October 2, 2013 -- Transform! -- The outcome of the September 29, 2013, Austrian parliamentary elections must seem paradoxical all across Europe.

Despite the – by comparison – favourable economic data, the ruling “Great Coalition” of Social Democrats (SPÖ) and conservative Peoples Party (ÖVP) was punished. Its share of the votes fell back from 55 per cent to less than 51. The SPÖ at 27 per cent remained the largest party, however is now sitting in a parliament with four right-wing parties, which hold 108 out of 183 seats altogether.

The German-nationalist, racist Freedom Party (FPÖ) scored better than expected at 20.6 (+3.0%) per cent. It managed to retrieve the majority of the votes it had lost after 2005 lost to the Alliance for the Future of Austria (BZÖ), which had been founded by Jörg Haider. In Styria, however, the FPÖ topped the poll to become the party with the most votes, spectacularly gaining from the electorate of both the ÖVP and SPÖ. Notably among workers and employees, the FPÖ replaced the SPÖ as the strongest party.

At 12.3%, the Greens remained below expectations.

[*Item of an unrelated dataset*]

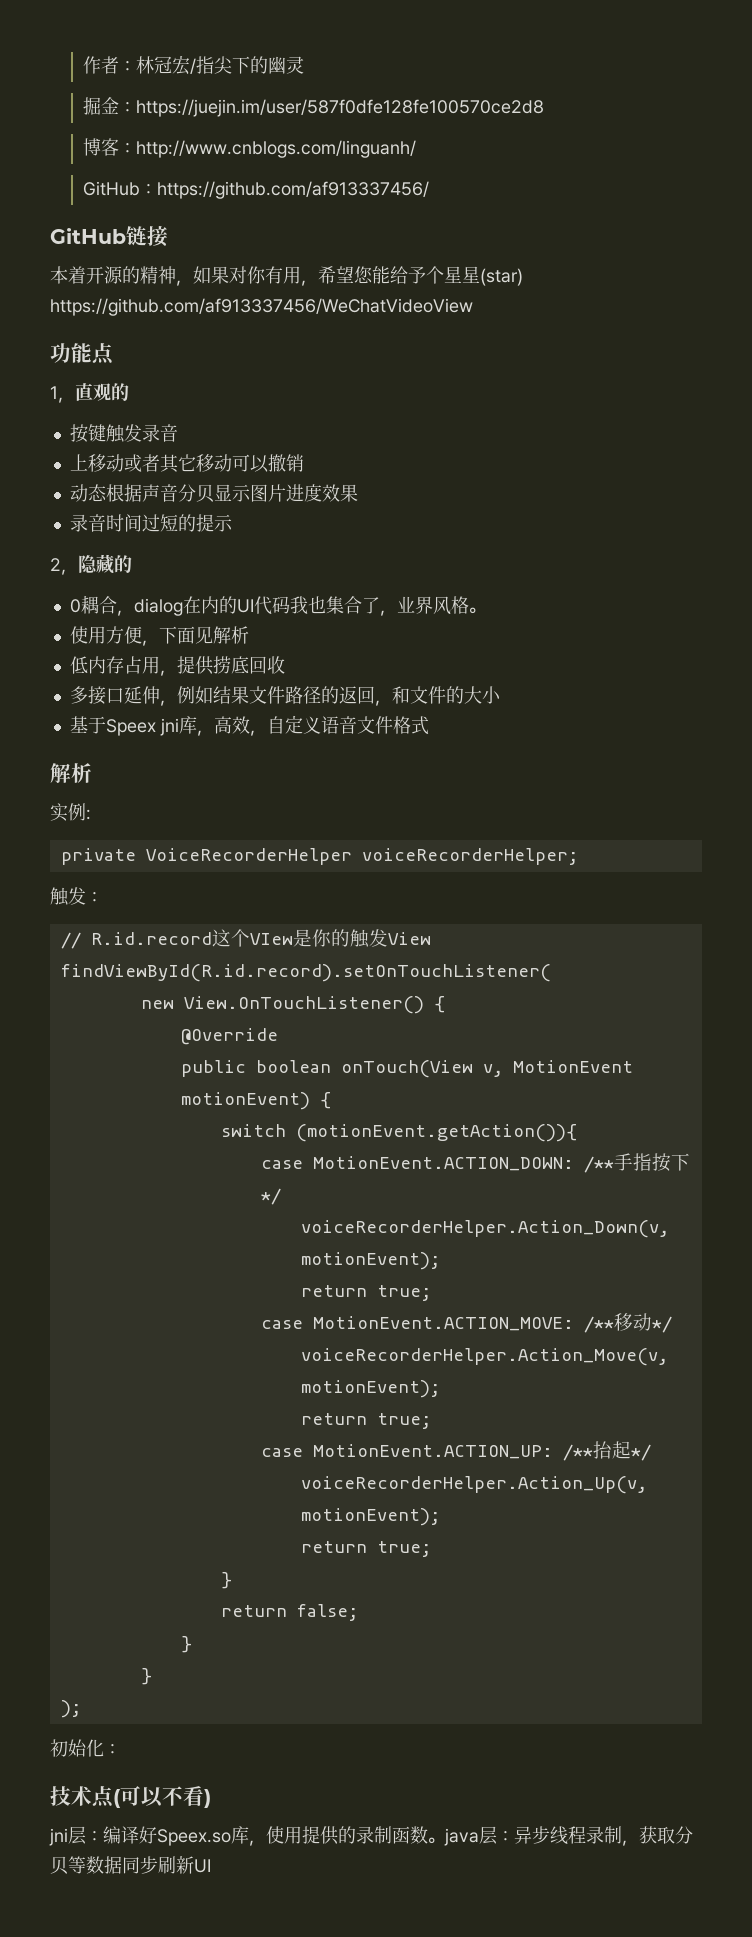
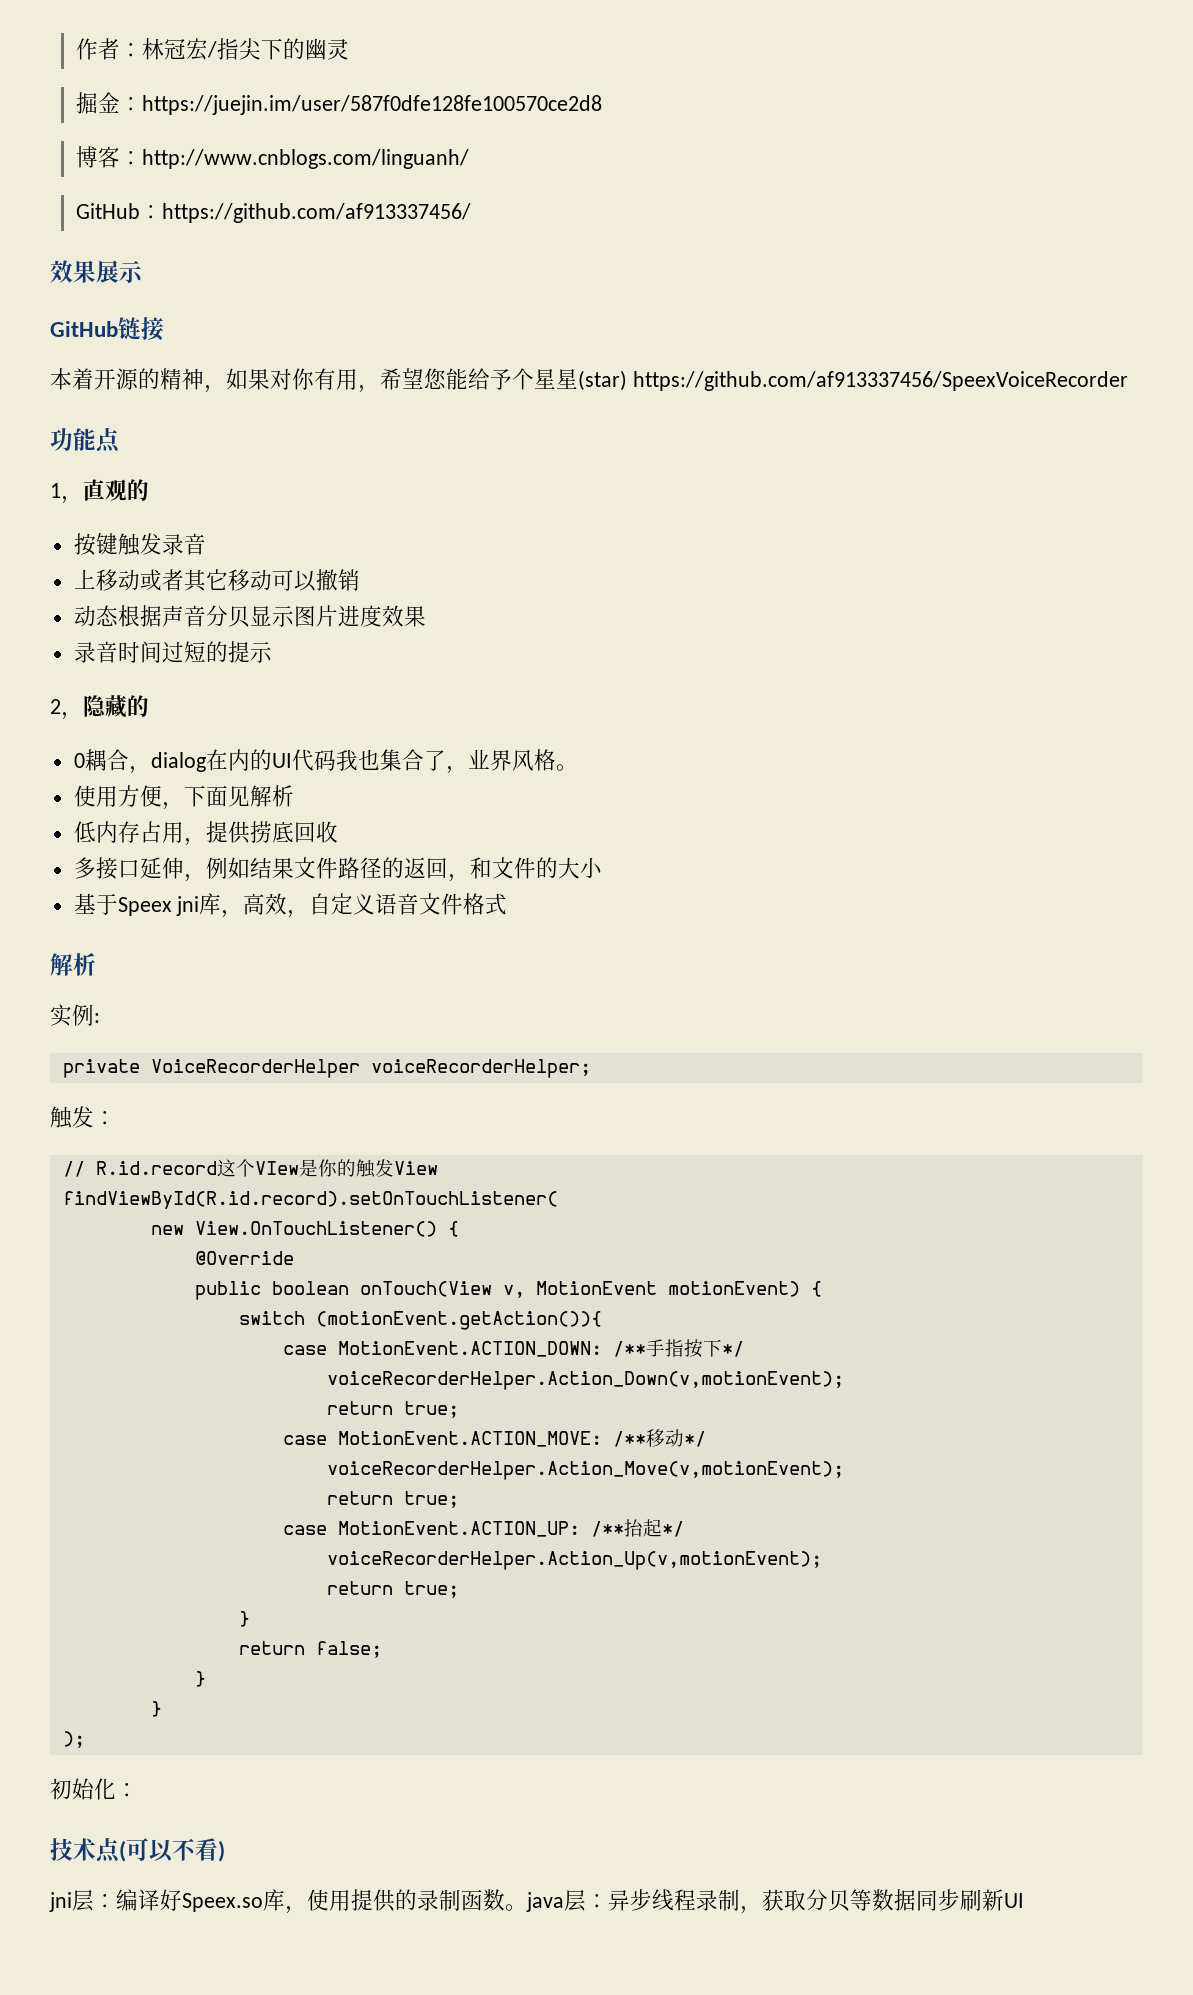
(430, 190) none -> [50,260,143,283] // 效果展示
[50,298,473,316] https://github.com/af913337456/WeChatVideoView -> [632,371,1128,391] https://github.com/af913337456/SpeexVoiceRecorder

The losses they suffered in Vienna had less to do with local political blunders of the Red-Green city government but was rather related to the emergence of a new party, the NEOS. With “Frank” (5.7%), a party sponsored by a Canadian billionaire, and NEOS (4.9%), a party-split-off of the ÖVP, subsidised by another billionaire, two new right-wing parties with a neoliberal agenda will make it into parliament. In Vienna, where the NEOS reached 7.6%, it mobilised voters from both the ÖVP and the Greens.

As the only declared left party that stood for election, the Communist Party of Austria (KPÖ) gained voters and reached 1 per cent (1.7% Vienna, Styria 1.8%). Where the KPÖ is anchored on the communal level, the results lie between 2.5% and 4%. The Pirate Party scored 0.8 %. The problem of creating a wider political platform of the left, which the KPÖ is calling for, remains still unsolved.

Although the election results allow for the continuation of the Great Coalition, the formation of the government could prove rather difficult. In contrast to the SPÖ, the ÖVP is not as determined about the continuation of the coalition due to being pressured by both the right on the part of the Freedom Party, as well as the centre, by the NEOS. Nevertheless, the influential centres of the ÖVP assess the experiment of a right-wing government, including the Freedom Party and one of the new parties, as too risky.

But it is possible for the ÖVP to try to take advantage of the increased parliamentary weight of the rightist fractions in the negotiations with the Social Democrats, and it could possibly also urge the participation of one of the new right-wing parties in the government. How far the SPÖ can give in to this pressure is yet unclear. Conversely, the Social Democrats could push for the inclusion of the Greens in a coalition with the ÖVP.

On September 29 Austrians voted paradoxically, indeed. They expressed their dissatisfaction with the neoliberal policy of the coalition by strengthening of neoliberal parties, and will therefore get even more neoliberal policies. The German-nationalist, racist Freedom Party at 20.6% is lying in wait.